En el terreno de la propuesta dramática el panorama es también estimulante. Una cinta poderosa, La jaula de oro, de Diego Quemada-Díez, propone el itinerario de tres amigos adolescentes guatemaltecos y un joven indígena mexicano a bordo de La Bestia, tren cargado de indocumentados y objeto de diversos relatos sobre la inmigración ilegal en México. Los sueños juveniles despedazados, la realidad que se empecina en transformar en pesadilla la aspiración de una vida mejor, la corrupción y el crimen, la solidaridad y un vibrante elogio de la amistad, hacen de esta cinta un acierto memorable y una favorita para la premiación final.

En otro registro, González, de Christian Díaz Pardo, es una escalofriante incursión en el mundo del fanatismo religioso y de la red de mafiosos que lucran con él en templos evangélicos. El protagonista (un Harold Torres formidable), golpeado por la crisis y el desempleo, atraviesa este infierno de la charlatanería de un modo que pareciera tributo a dos películas emblemáticas, Taxi driver y El rey de la comedia (ambas de Martin Scorsese y estelarizadas por Robert de Niro).

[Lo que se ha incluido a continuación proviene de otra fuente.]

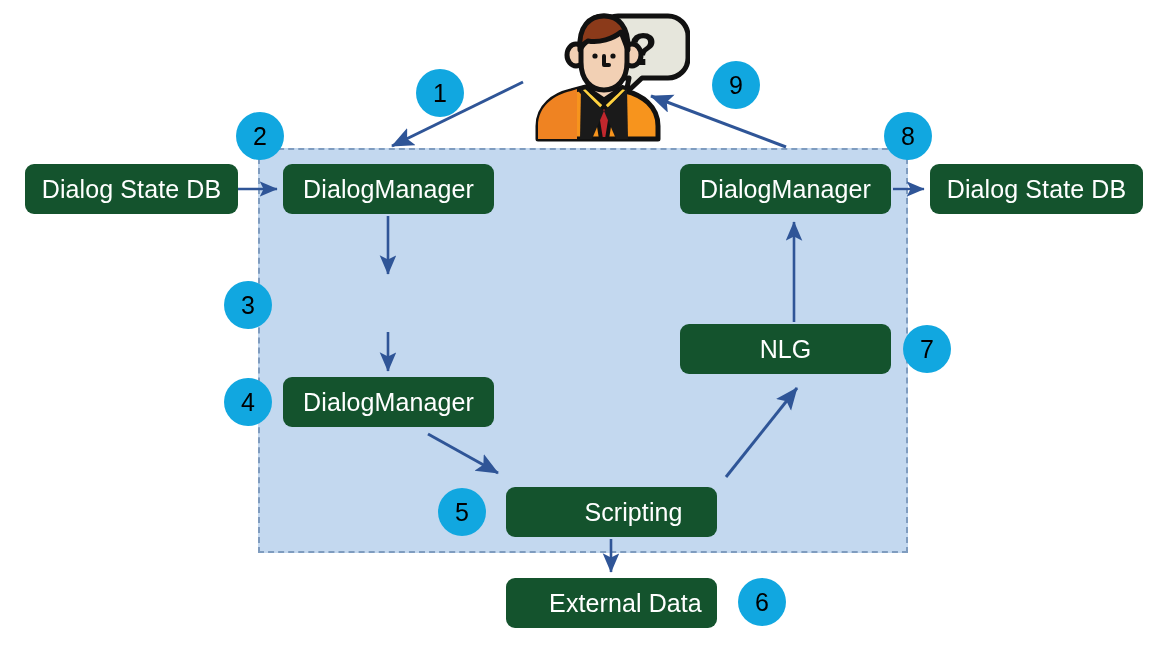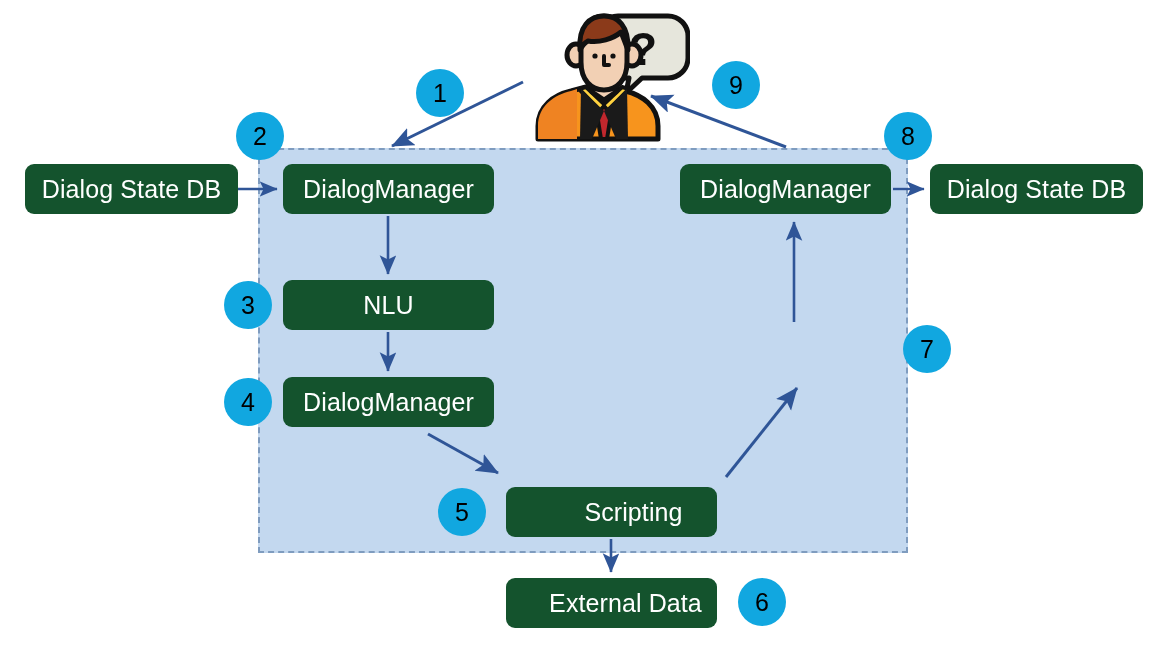--- a/index.html
+++ b/index.html
@@ -178,9 +178,6 @@
     <span>DialogManager</span>
   </div>
 
-  <div class="box" style="left:283px; top:280px; width:211px; height:50px;">
-    <span>NLU</span>
-  </div>
 
   <div class="box" style="left:283px; top:377px; width:211px; height:50px;">
     <span>DialogManager</span>

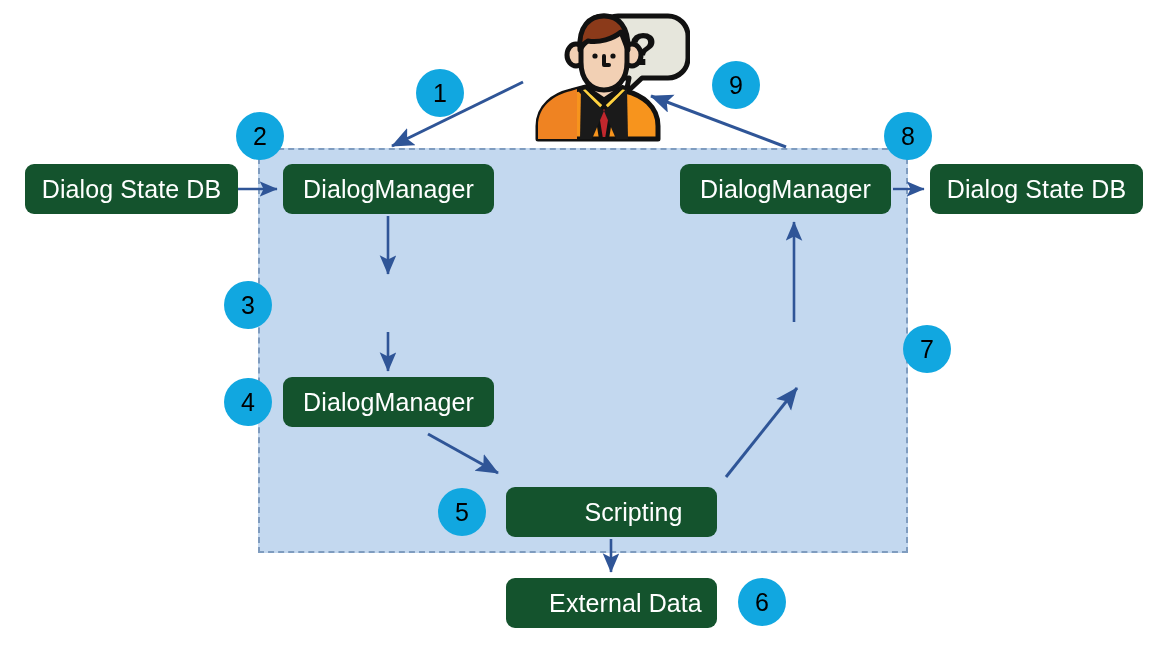--- a/index.html
+++ b/index.html
@@ -191,6 +191,9 @@
     <span>External Data</span>
   </div>
 
+  <div class="box" style="left:680px; top:324px; width:211px; height:50px;">
+    <span>NLG</span>
+  </div>
 
   <div class="box" style="left:680px; top:164px; width:211px; height:50px;">
     <span>DialogManager</span>

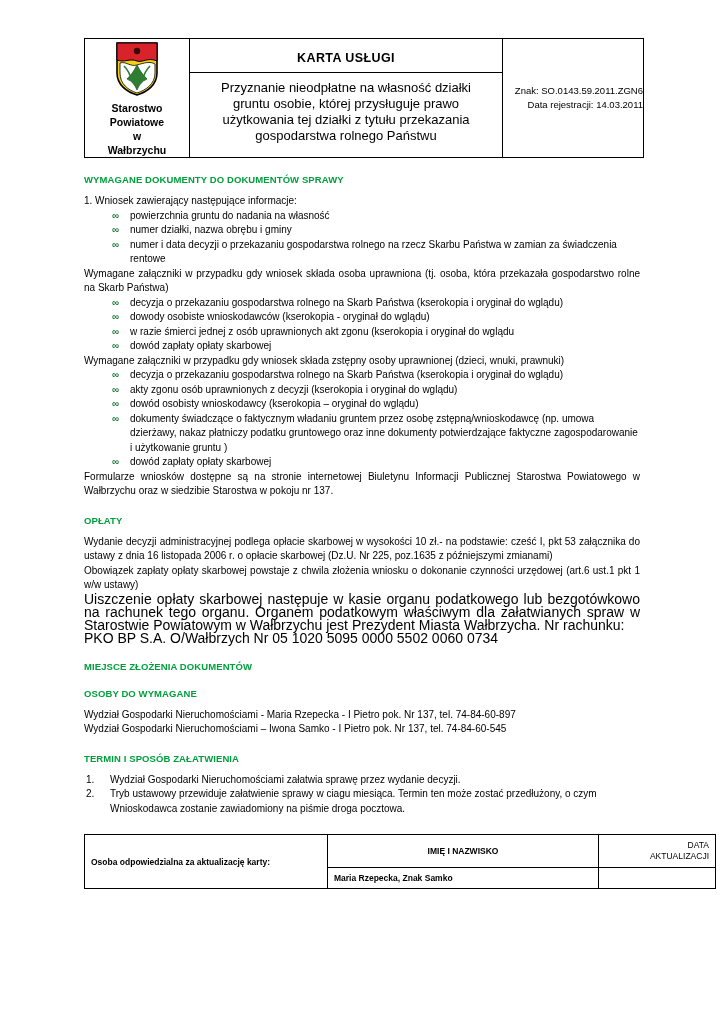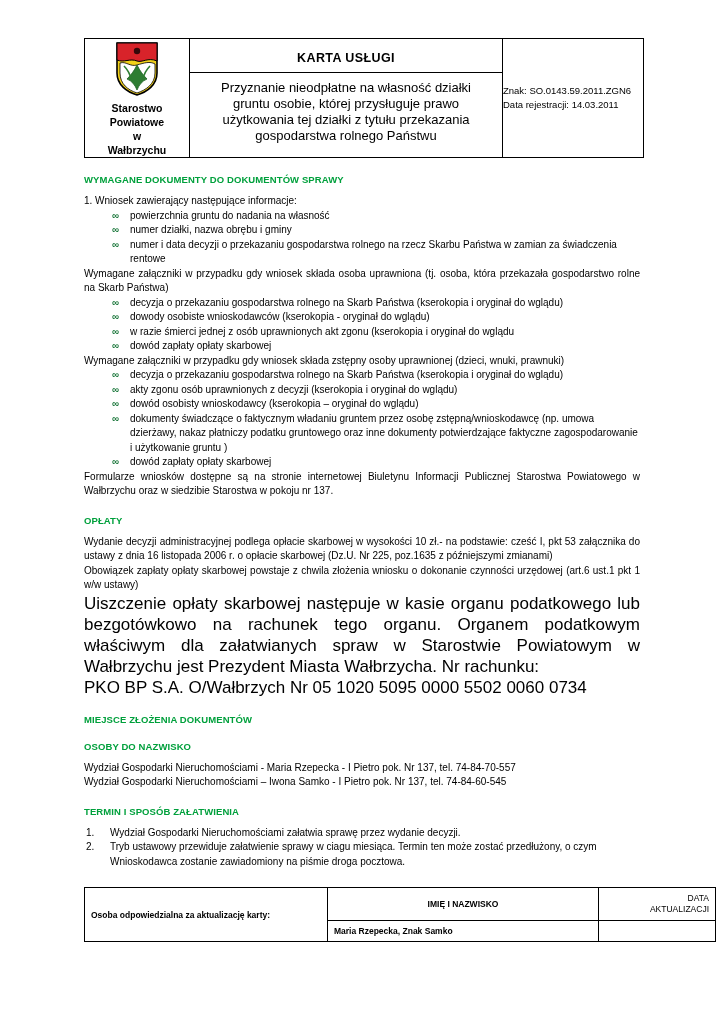--- a/index.html
+++ b/index.html
@@ -62,7 +62,7 @@
     line-height: 16px;
     padding: 7px 14px 9px 14px;
   }
-  .meta-line { font-size: 9.5px; line-height: 14px; }
+  .meta-line { font-size: 9.5px; line-height: 14px; text-align: right; }
 
   
   .section-head {

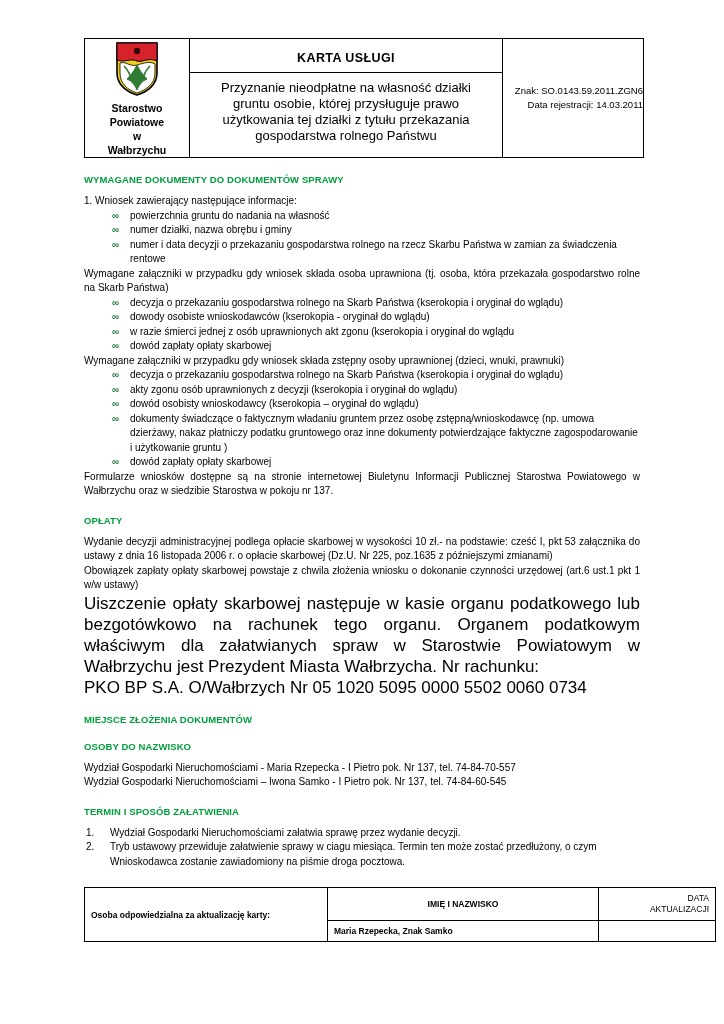--- a/index.html
+++ b/index.html
@@ -102,8 +102,8 @@
 
   .opl-block p { margin: 0; }
   .big-para {
-    font-size: 17px;
-    line-height: 21px;
+    font-size: 14px;
+    line-height: 13px;
     margin: 10px 0 0 0;
     text-align: justify;
   }

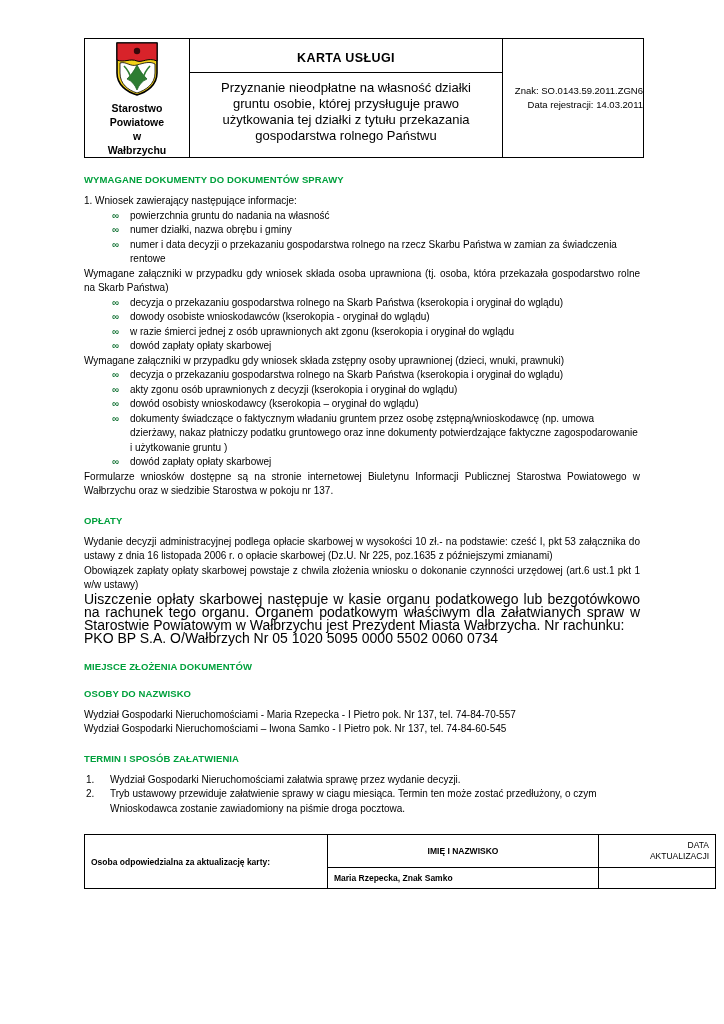--- a/index.html
+++ b/index.html
@@ -219,7 +219,7 @@
 
     <div class="section-head">MIEJSCE ZŁOŻENIA DOKUMENTÓW</div>
 
-    <div class="section-head">OSOBY DO NAZWISKO</div>
+    <div class="section-head">OSOBY DO WYMAGANE</div>
     <p class="body">Wydział Gospodarki Nieruchomościami - Maria Rzepecka - I Pietro pok. Nr 137, tel. 74-84-70-557</p>
     <p class="body">Wydział Gospodarki Nieruchomościami – Iwona Samko - I Pietro pok. Nr 137, tel. 74-84-60-545</p>
 

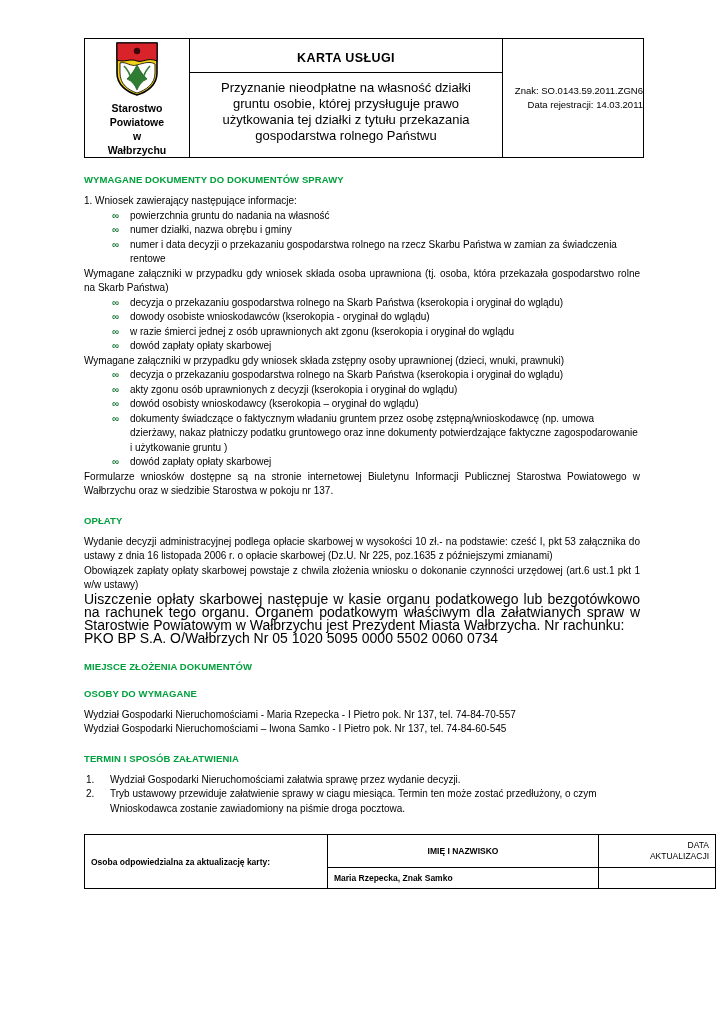--- a/index.html
+++ b/index.html
@@ -220,7 +220,7 @@
     <div class="section-head">MIEJSCE ZŁOŻENIA DOKUMENTÓW</div>
 
     <div class="section-head">OSOBY DO WYMAGANE</div>
-    <p class="body">Wydział Gospodarki Nieruchomościami - Maria Rzepecka - I Pietro pok. Nr 137, tel. 74-84-70-557</p>
+    <p class="body">Wydział Gospodarki Nieruchomościami - Maria Rzepecka - I Pietro pok. Nr 137, tel. 74-84-60-897</p>
     <p class="body">Wydział Gospodarki Nieruchomościami – Iwona Samko - I Pietro pok. Nr 137, tel. 74-84-60-545</p>
 
     <div class="section-head">TERMIN I SPOSÓB ZAŁATWIENIA</div>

Una mención aparte merece Workers, de José Luis Valle (Las búsquedas), retrato irónico, impiadoso, de personajes grises que de modo casi buñueliano descubren las tentaciones de la concupiscencia y el colapso de todo impulso de solidaridad humana. Otra revelación es el primer largometraje de David Pablos, La vida después, vigoroso relato con tintes bíblicos, sobre dos hermanos que buscan el paradero de su madre desaparecida; tan opuestos como Caín y Abel, portando el mayor una marca de fatalidad en la piel, y el más joven (Américo Hollander, brillante) toda la determinación para escapar al ominoso destino que se cierne sobre la familia. Completan el panorama dos largometrajes, por debajo de los mejores logros de sus realizadores: A los ojos, de Michel Franco (Después de Lucía), y Manto acuífero, de Michael Rowe (Año bisiesto), y dos obras muy interesantes, pero de menor calibre dramático, Penumbra, de Eduardo Villanueva, y Las horas muertas, de Aarón Fernández. En su conjunto, esta cosecha de buen cine mexicano de ficción es sin duda la mejor en muchos años.